• [ACTIVITY]: Copy nothing but the text: repeat each entry exactly and drop the images.

• [DATA]:
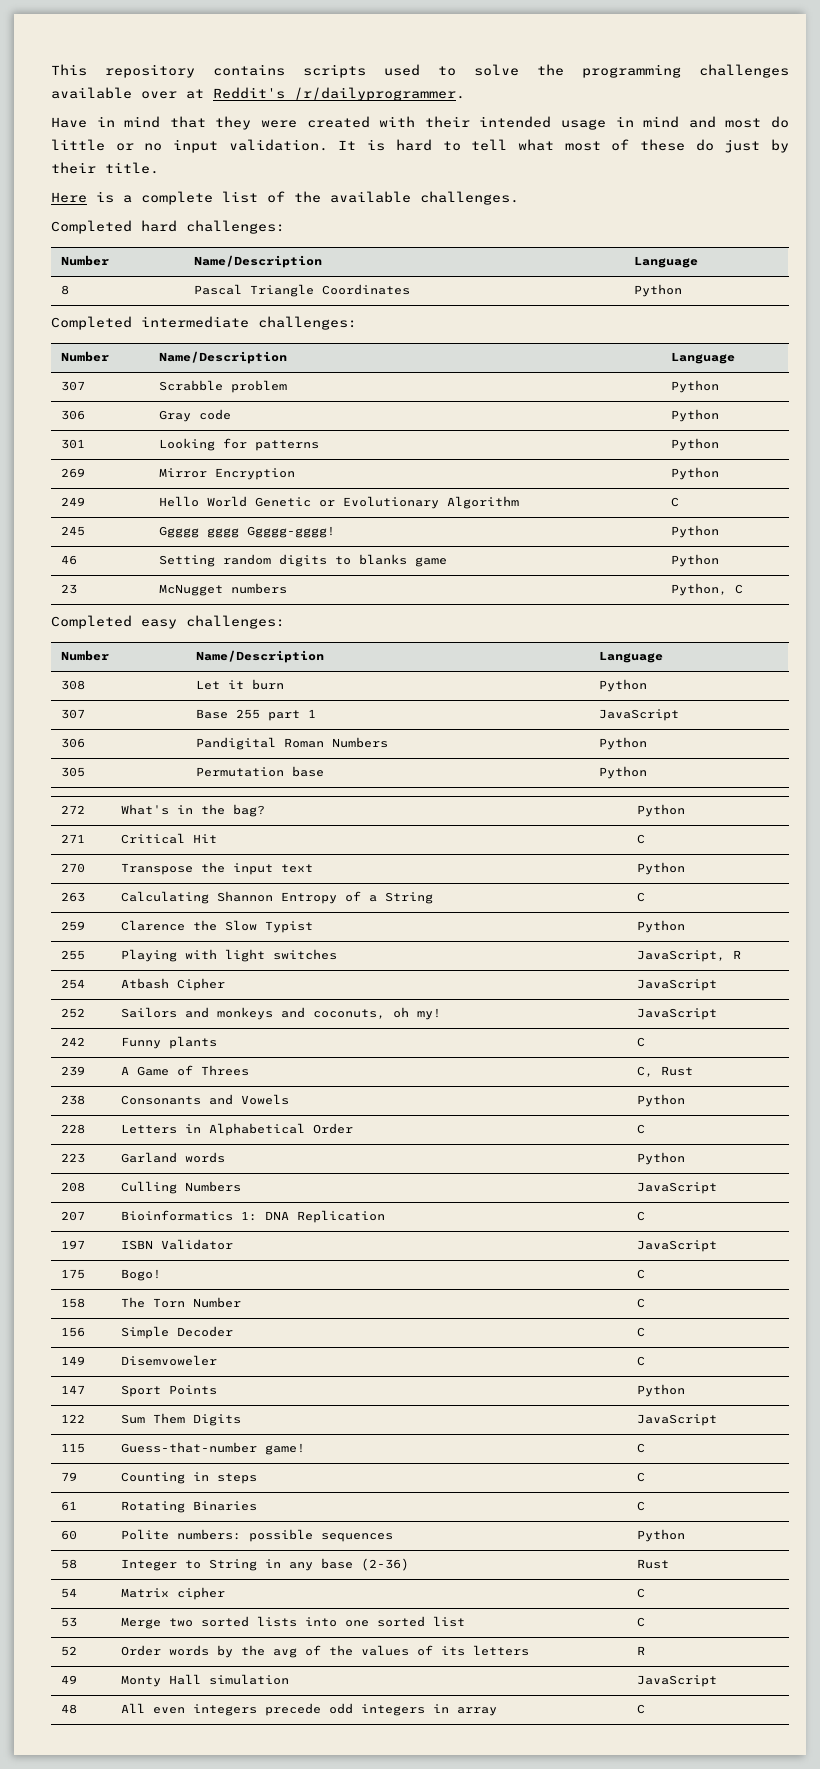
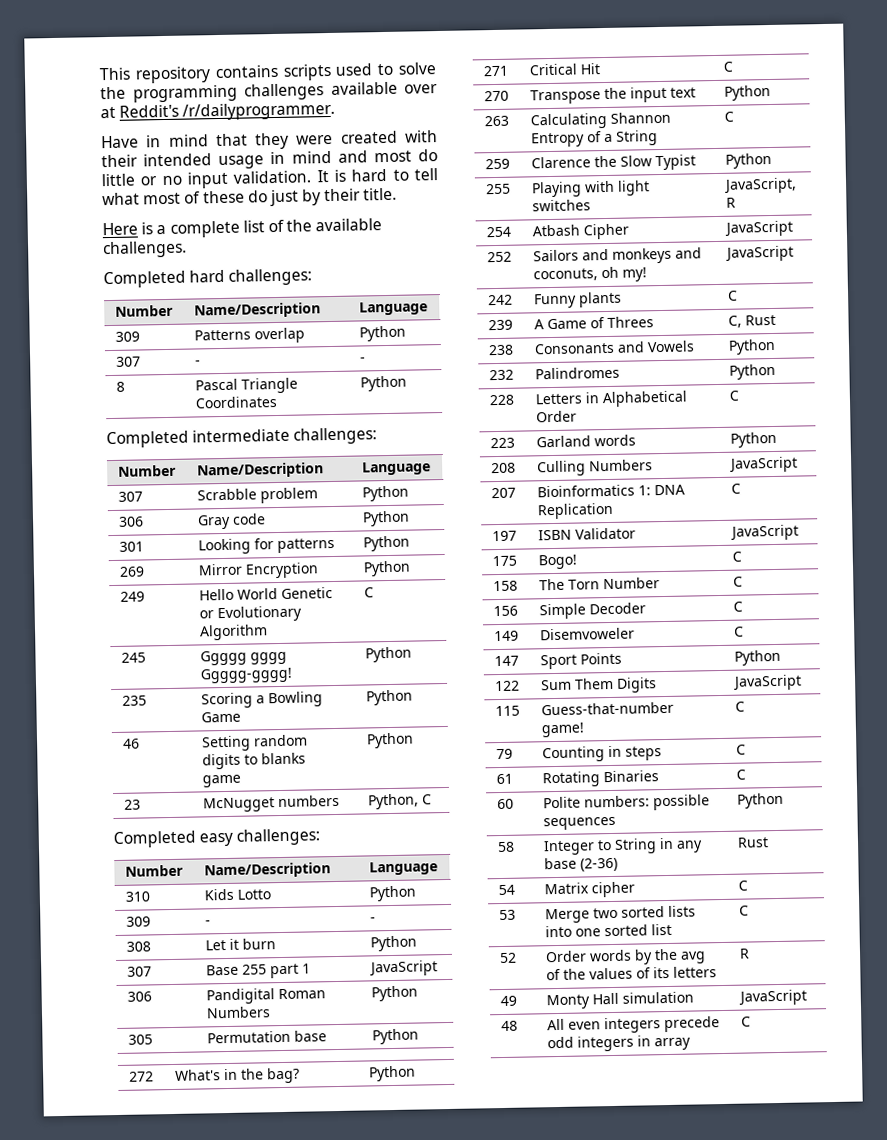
+ 309 | Patterns overlap | Python
+ 307 | - | -
+ 235 | Scoring a Bowling Game | Python
+ 310 | Kids Lotto | Python
+ 309 | - | -
+ 232 | Palindromes | Python

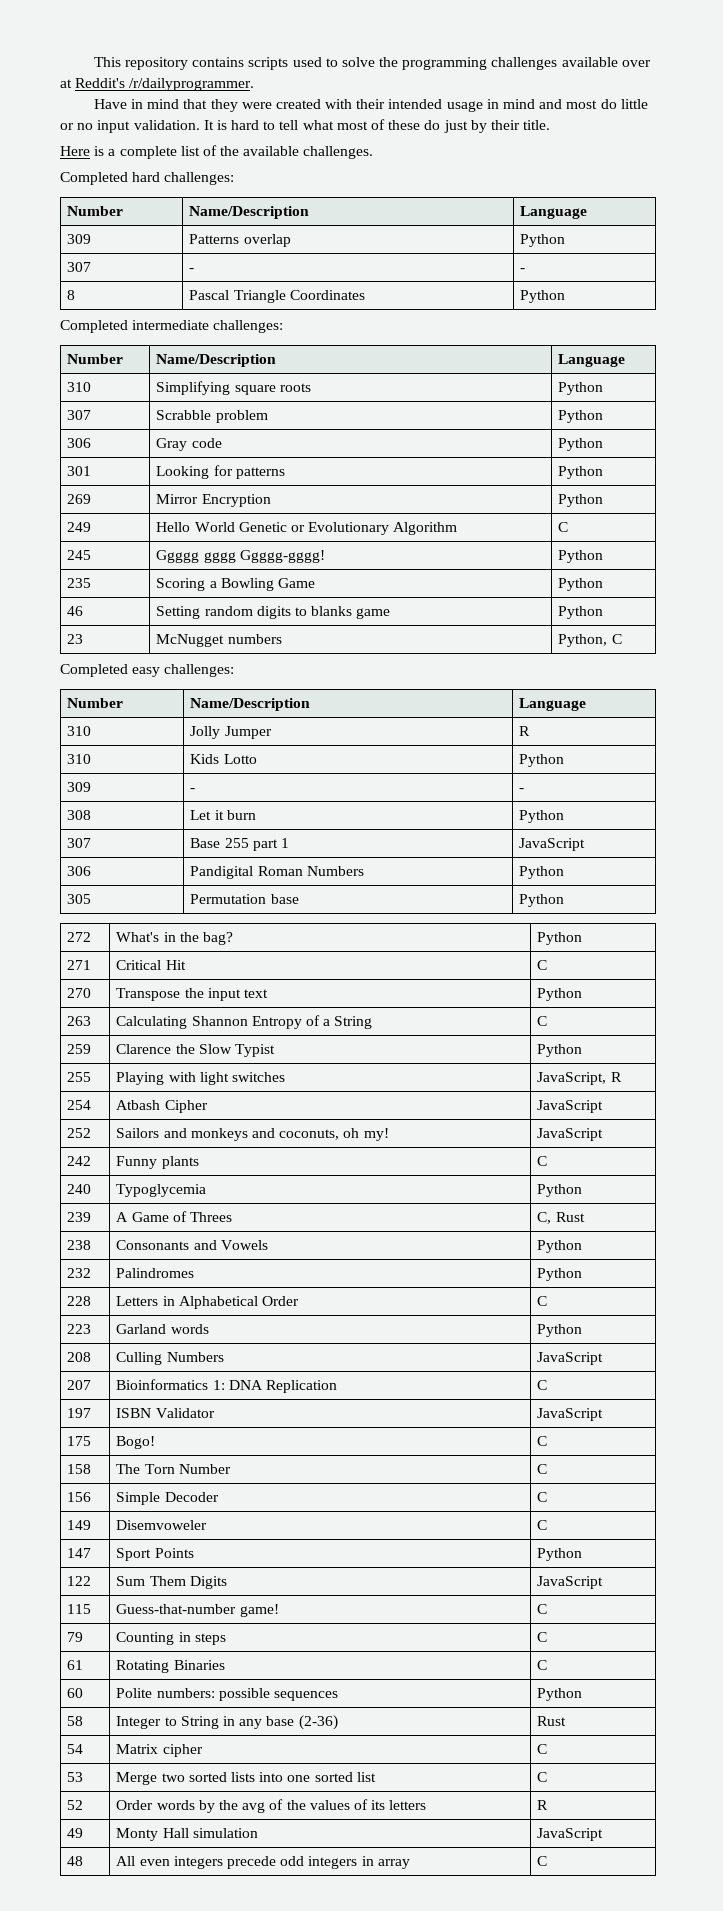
+ 310 | Simplifying square roots | Python
+ 310 | Jolly Jumper | R
+ 240 | Typoglycemia | Python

• [RESULT OF THE EXERCISE]:
+ 309 | Patterns overlap | Python
+ 307 | - | -
+ 235 | Scoring a Bowling Game | Python
+ 310 | Kids Lotto | Python
+ 309 | - | -
+ 232 | Palindromes | Python

+ 310 | Simplifying square roots | Python
+ 310 | Jolly Jumper | R
+ 240 | Typoglycemia | Python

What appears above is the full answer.